### Task to complete
Below are records; reproduce exactly the lines from the one that has "2020-11-24: 1000 -> none" through the one that has "2020-12-15: none -> 520000", ends included, and nothing more.

### Data for processing
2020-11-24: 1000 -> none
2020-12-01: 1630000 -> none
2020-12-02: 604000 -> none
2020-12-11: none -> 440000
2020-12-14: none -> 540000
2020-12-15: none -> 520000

--

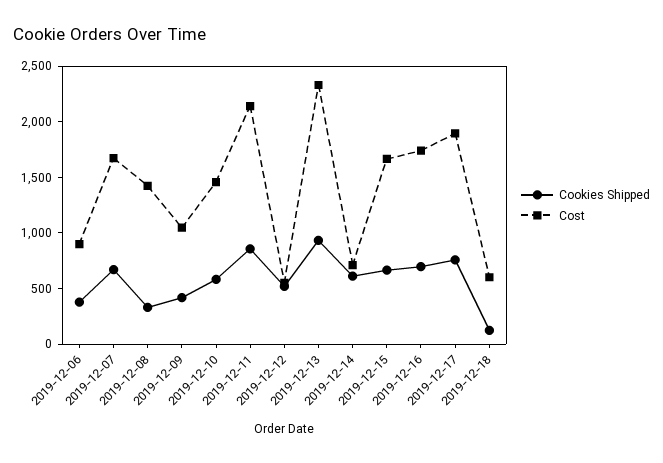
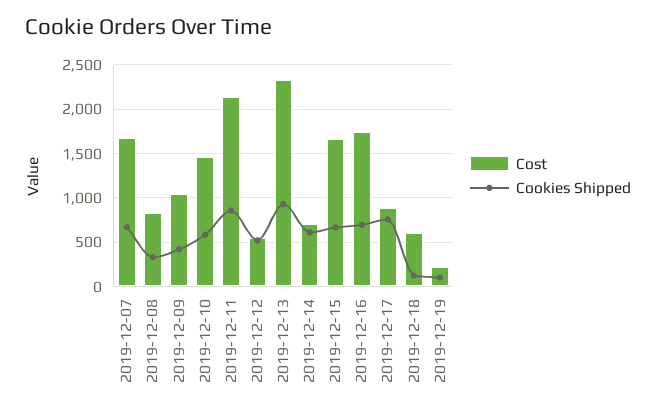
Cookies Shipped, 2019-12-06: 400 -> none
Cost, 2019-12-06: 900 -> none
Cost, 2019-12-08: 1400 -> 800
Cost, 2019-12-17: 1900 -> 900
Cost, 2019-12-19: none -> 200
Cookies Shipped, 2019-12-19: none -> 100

### Solution
2020-11-24: 1000 -> none
2020-12-01: 1630000 -> none
2020-12-02: 604000 -> none
2020-12-11: none -> 440000
2020-12-14: none -> 540000
2020-12-15: none -> 520000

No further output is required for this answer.